— Data for this exercise —
+===+

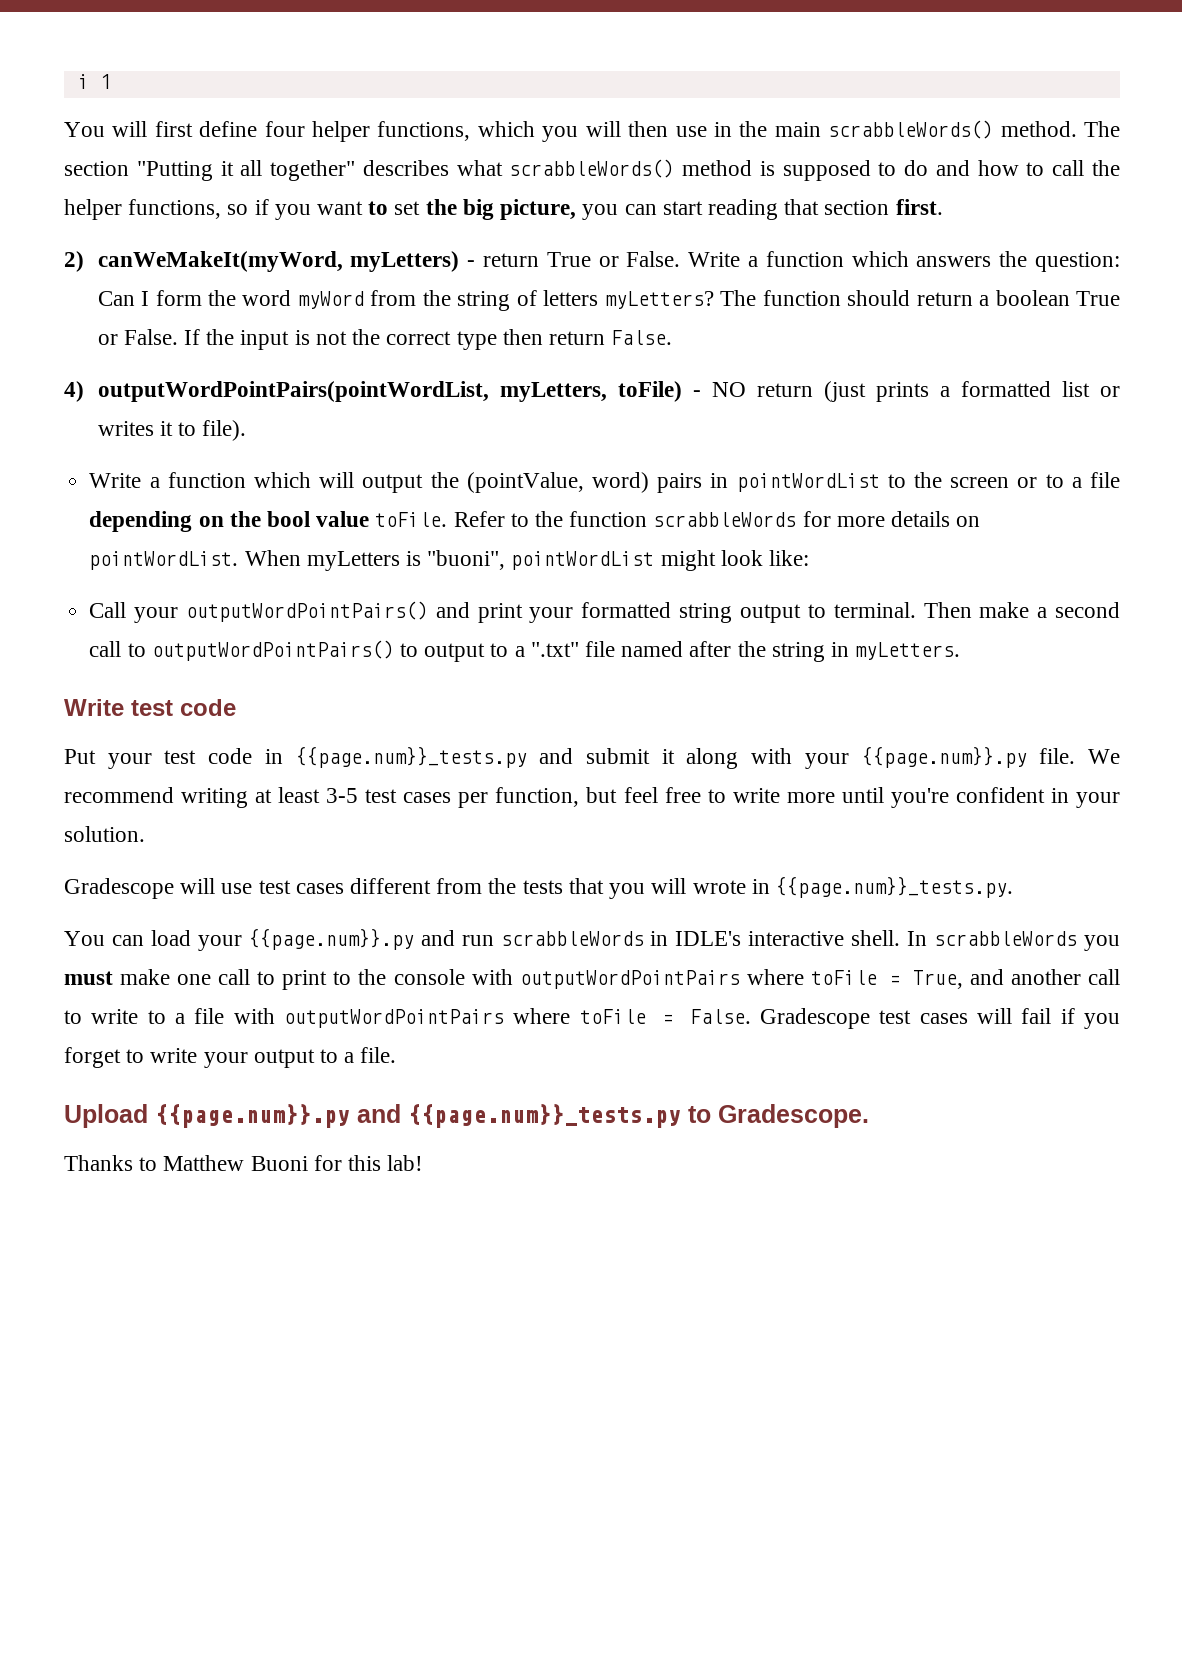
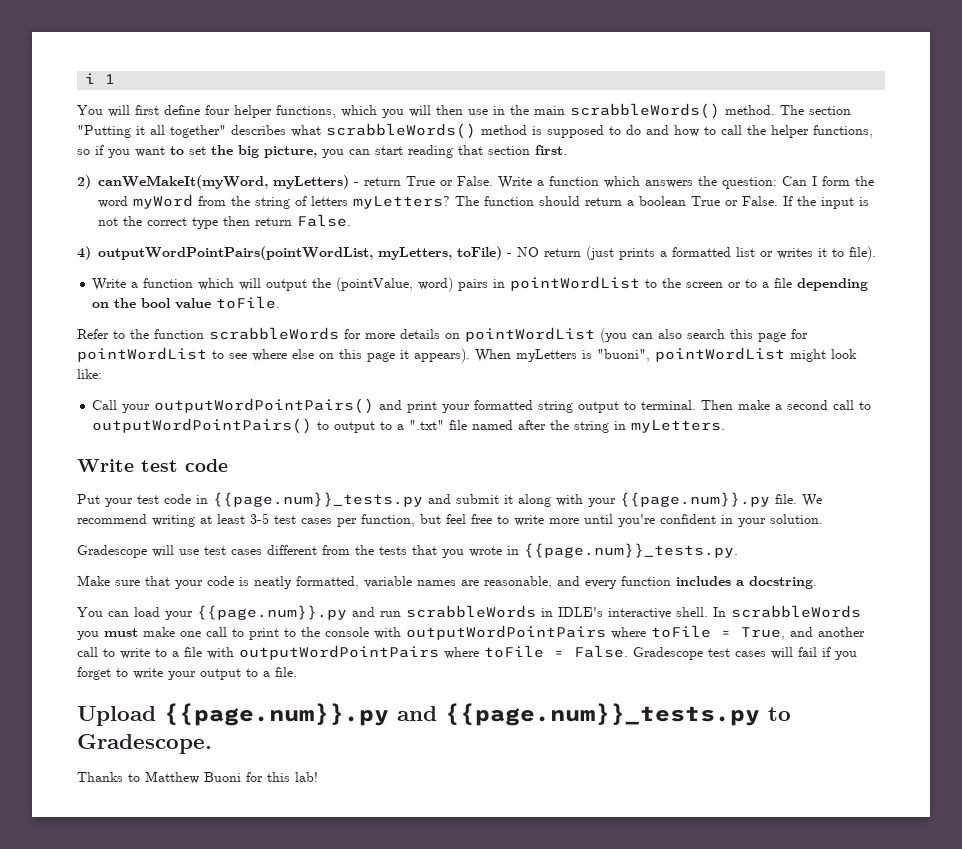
- Write a function which will output the (pointValue, word) pairs in pointWordList to the screen or to a file depending on the bool value toFile. Refer to the function scrabbleWords for more details on pointWordList.
+ Write a function which will output the (pointValue, word) pairs in pointWordList to the screen or to a file depending on the bool value toFile.
+ Refer to the function scrabbleWords for more details on pointWordList (you can also search this page for pointWordList to see where else on this page it appears).
- Gradescope will use test cases different from the tests that you will wrote in {{page.num}}_tests.py.
+ Gradescope will use test cases different from the tests that you wrote in {{page.num}}_tests.py.
+ Make sure that your code is neatly formatted, variable names are reasonable, and every function includes a docstring.

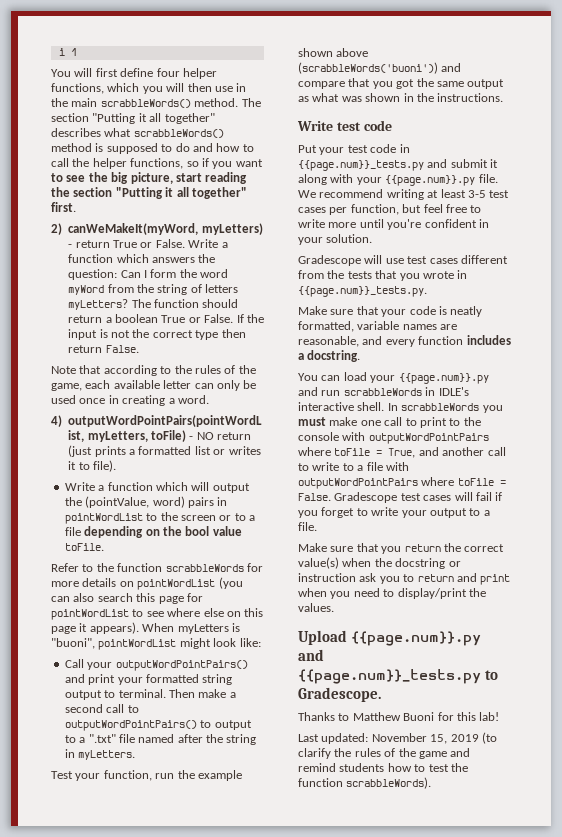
- The section "Putting it all together" describes what scrabbleWords() method is supposed to do and how to call the helper functions, so if you want to set the big picture, you can start reading that section first.
+ The section "Putting it all together" describes what scrabbleWords() method is supposed to do and how to call the helper functions, so if you want to see the big picture, start reading the section "Putting it all together" first.
+ Note that according to the rules of the game, each available letter can only be used once in creating a word.
+ Test your function, run the example shown above (scrabbleWords('buoni')) and compare that you got the same output as what was shown in the instructions.
+ Make sure that you return the correct value(s) when the docstring or instruction ask you to return and print when you need to display/print the values.
+ Last updated: November 15, 2019 (to clarify the rules of the game and remind students how to test the function scrabbleWords).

+===+

— Task item —
The lines from the one holding "- Gradescope will" to the final line of the entries are to be duplicated exactly, and the pictures are to be left out.

— Exercise output —
- Gradescope will use test cases different from the tests that you will wrote in {{page.num}}_tests.py.
+ Gradescope will use test cases different from the tests that you wrote in {{page.num}}_tests.py.
+ Make sure that your code is neatly formatted, variable names are reasonable, and every function includes a docstring.

- The section "Putting it all together" describes what scrabbleWords() method is supposed to do and how to call the helper functions, so if you want to set the big picture, you can start reading that section first.
+ The section "Putting it all together" describes what scrabbleWords() method is supposed to do and how to call the helper functions, so if you want to see the big picture, start reading the section "Putting it all together" first.
+ Note that according to the rules of the game, each available letter can only be used once in creating a word.
+ Test your function, run the example shown above (scrabbleWords('buoni')) and compare that you got the same output as what was shown in the instructions.
+ Make sure that you return the correct value(s) when the docstring or instruction ask you to return and print when you need to display/print the values.
+ Last updated: November 15, 2019 (to clarify the rules of the game and remind students how to test the function scrabbleWords).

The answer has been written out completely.